If your product requires digital data, speed is important. Sending data reliably at higher speeds requires you to use a material that will not cause unintentional impedance or allow noise to affect the signal. The weave pattern of the FR-4 material results in copper layers that aren’t on a uniform surface. The ratio of fiberglass to epoxy along with the alignment of the copper traces to the weave pattern will cause signal integrity issues at higher speeds.
Understanding the application for a design also includes the temperature the design will be exposed to over its lifetime. For example, if your automotive application sees an average temperature of 180°C, you need to make sure the PCB material is rated for higher temperatures. Failure to do so can cause the device to work in a controlled environment but fail when tested in the field (Figure 2).
Figure 2: A cross-section of a six-layer PCB. (Source: HuMANDATA LTD.)
What to Know
When you first look at a material datasheet, there are a lot of specifications listed that can become overwhelming. If you don’t know where to start, focus on these four specifications:
- Glass transition temperature (Tg): The temperature region where the FR-4 material changes from a hard glass to a softened material. The substrate will harden back to its normal state when the heat is removed.
- Decomposition temperature (Td): The temperature region where the PCB substrate will decompose. The effect of the decomposition is irreversible.
- Coefficient of thermal expansion (CTE): The amount the substrate will increase in size. In this case, I will look at expansion in the Z-axis as temperature rises.
- Dielectric constant (Dk): A ratio that corresponds to how much loss a signal will experience as frequency increases.
If nothing else, a designer should understand these four specifications and look at them when comparing materials to use for a design.
Knowing the application of your design, you must communicate key parameters to the factory. This will ensure that a design is using an FR-4 material with the correct Tg or has the correct Dk for the high-speed data transmission. This becomes even more important as you transition from a prototype design into production quantities.
For example, let’s look again at CTE values. Figure 3 shows a cross-section of a plated via that our team investigated. Notice that the copper of the top and second layer aren’t horizontal but skewed up; this is due to the FR-4 material expanding at a different rate compared to the copper plating. We’ve often seen Z-axis expansion leading to cracking at the knee of the via or even deeper in the barrel causing an open connection.
Figure 3: A cross-section of a PCB via after a thermal expansion; the black is the FR-4 material. (Source: NCAB Group Corporation)
Think about all of the vias on your next design. Consider what would happen if your board overheated. What could that field failure cost? A simple material change could avoid all of it.
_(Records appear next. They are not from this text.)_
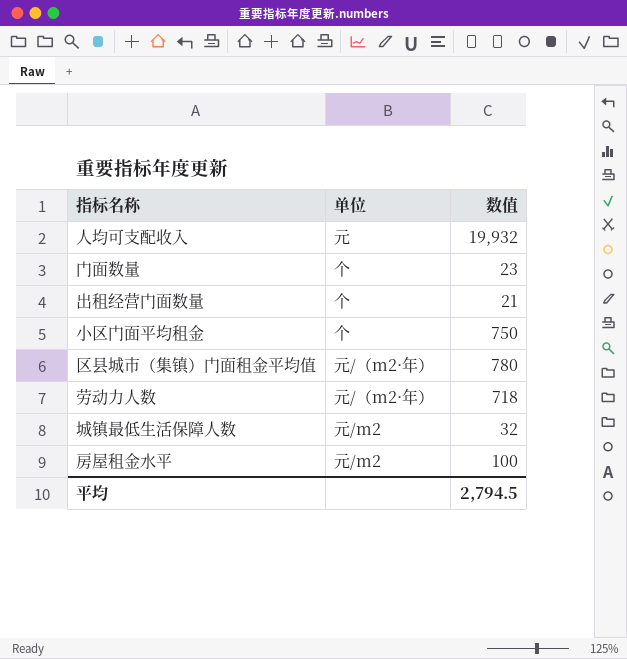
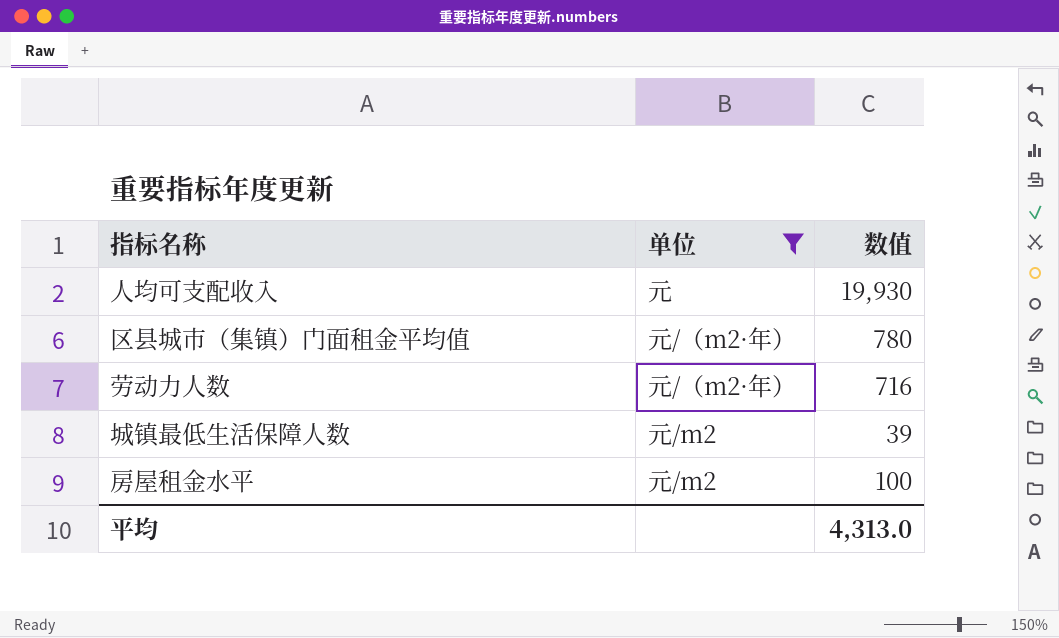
filter: none -> 单位 != 个
人均可支配收入 | 数值: 19,932 -> 19,930
劳动力人数 | 数值: 718 -> 716
城镇最低生活保障人数 | 数值: 32 -> 39
平均 | 数值: 2,794.5 -> 4,313.0

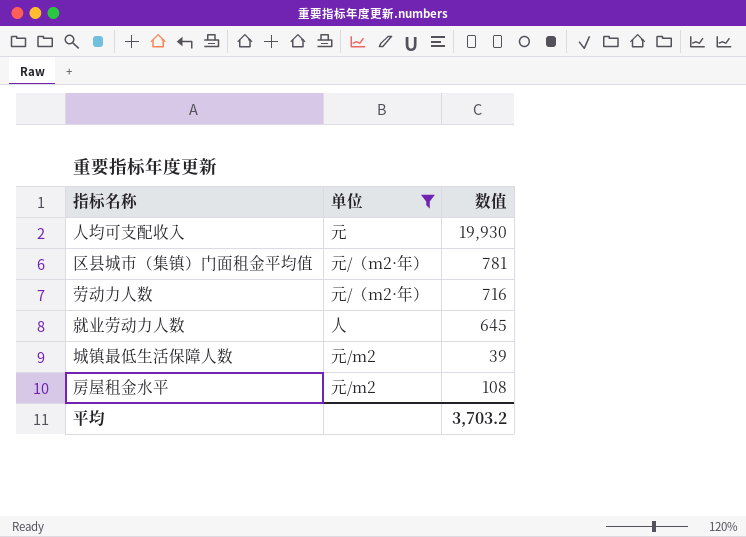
区县城市（集镇）门面租金平均值 | 数值: 780 -> 781
row 就业劳动力人数: none -> 人 | 645
房屋租金水平 | 数值: 100 -> 108
平均 | 数值: 4,313.0 -> 3,703.2

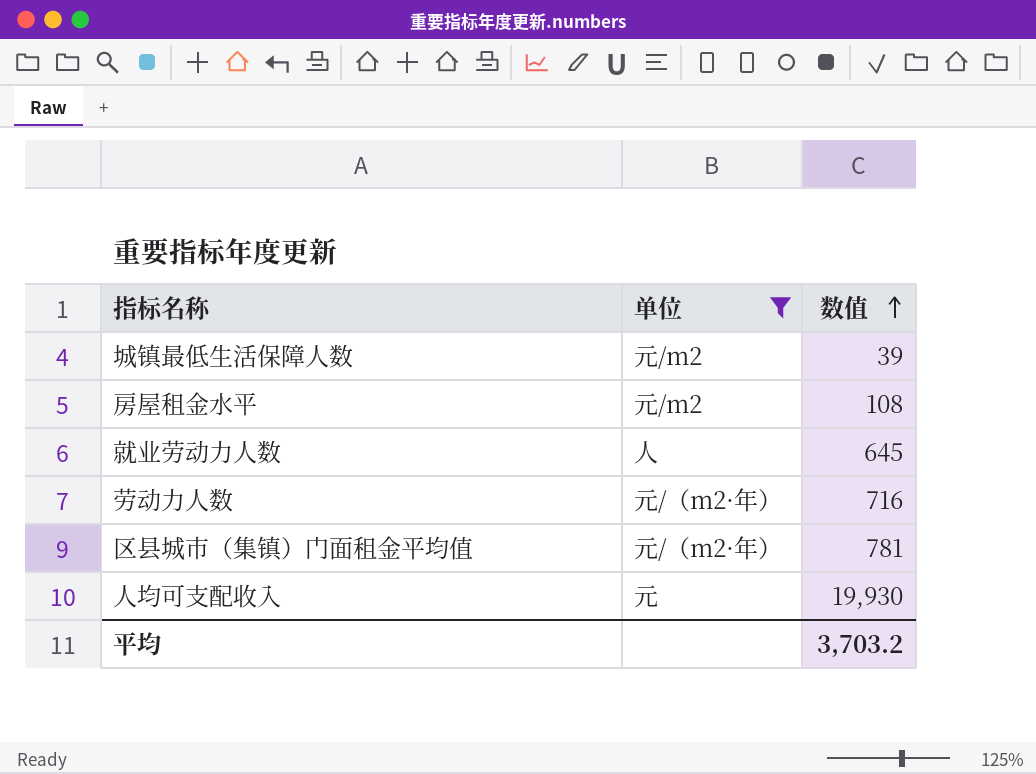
row order: none -> 数值 ascending

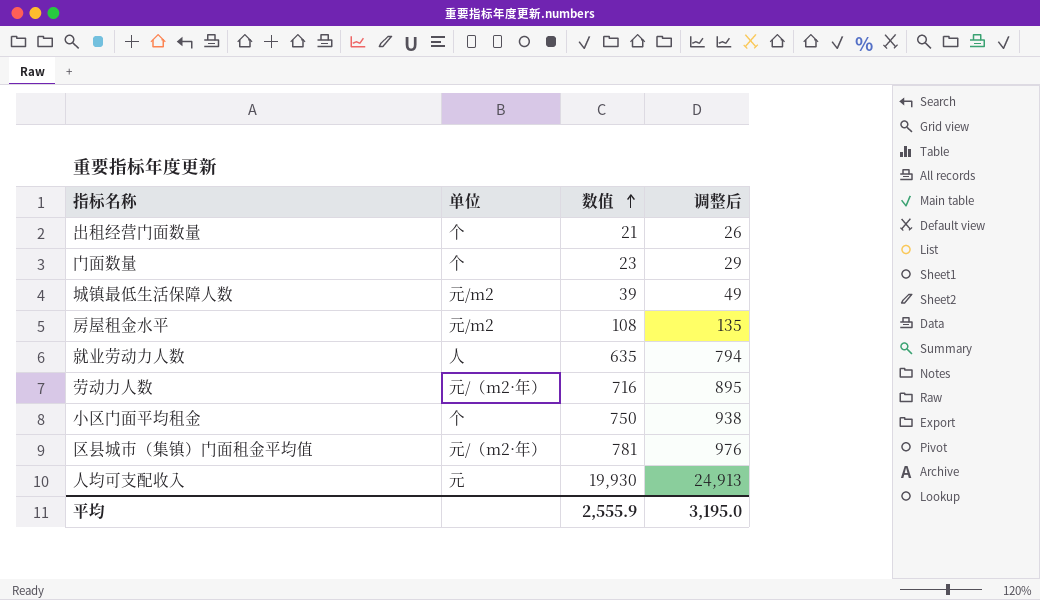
filter: 单位 != 个 -> none
column 调整后 | formula: none -> [数值] * 1.25
就业劳动力人数 | 数值: 645 -> 635
平均 | 数值: 3,703.2 -> 2,555.9

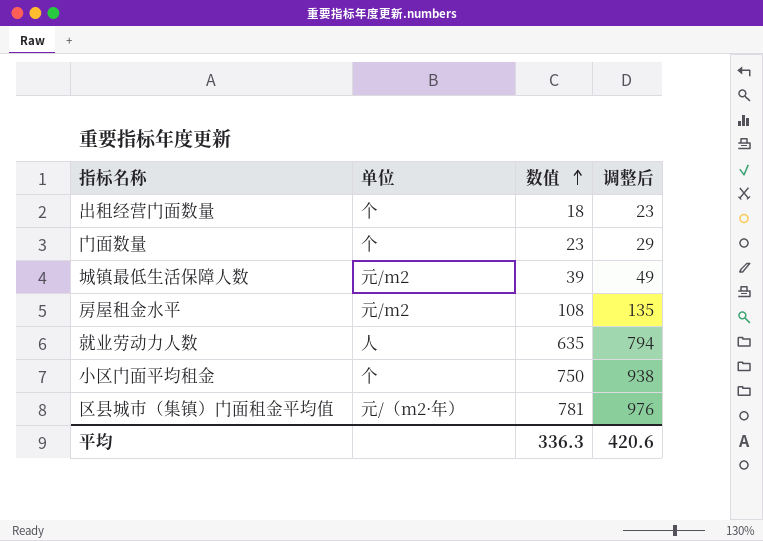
row 劳动力人数: 元/（m2·年） | 716 | 895 -> none
row 人均可支配收入: 元 | 19,930 | 24,913 -> none
出租经营门面数量 | 数值: 21 -> 18
出租经营门面数量 | 调整后: 26 -> 23
平均 | 数值: 2,555.9 -> 336.3
平均 | 调整后: 3,195.0 -> 420.6

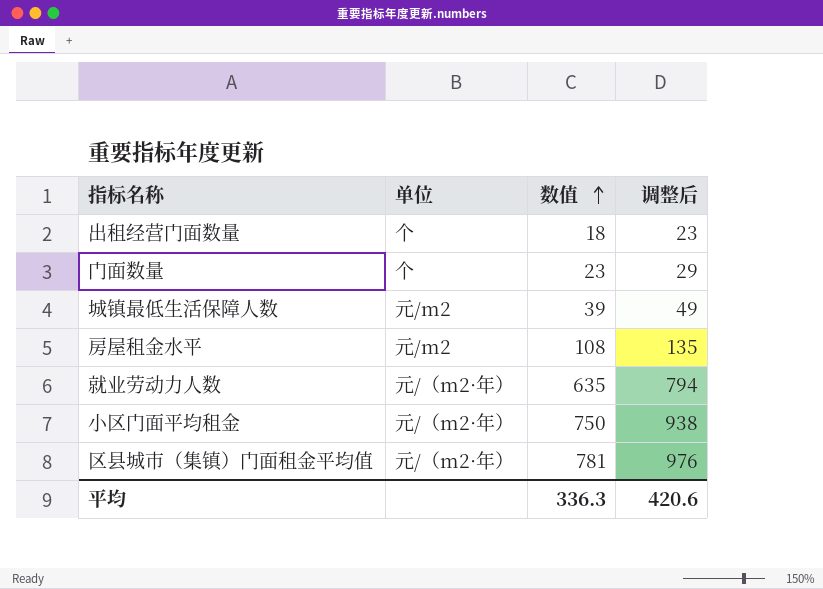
就业劳动力人数 | 单位: 人 -> 元/（m2·年）
小区门面平均租金 | 单位: 个 -> 元/（m2·年）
Overconstraining is also a concern when it comes to material selection. It might help at first to select a specific material when you first design a product, but things change. The factory you build with could change, the material could not be in stock, or the material might become outdated or expensive. I’ve seen customers who continue to call out a specific material only because the previous engineer used the material. This can become expensive and add lead time for a factory to purchase uncommon materials when there is possibly an equivalent in stock.
To help with this, IPC has created a classification for different types of materials. In IPC-4101, “Specification for Base Materials for Rigid and Multilayer Printed Boards,” and IPC-4103, “Specification for Base Materials for High-Speed/High-Frequency Applications.” The specifications organize the different material choices by characteristics—such as Tg, Td, Dk, CTE, resin system—or many of the other parameters of a laminate. When factories provide an alternative to a material you specified, you can use IPC as an agreed standard for finding an equivalent.
Overall, your material selection should match your design application. When you run into issues with a product, don’t just look at the components that go on top of the board; look at the materials that go inside of the board.
Harry Kennedy is a field application engineer at NCAB Group.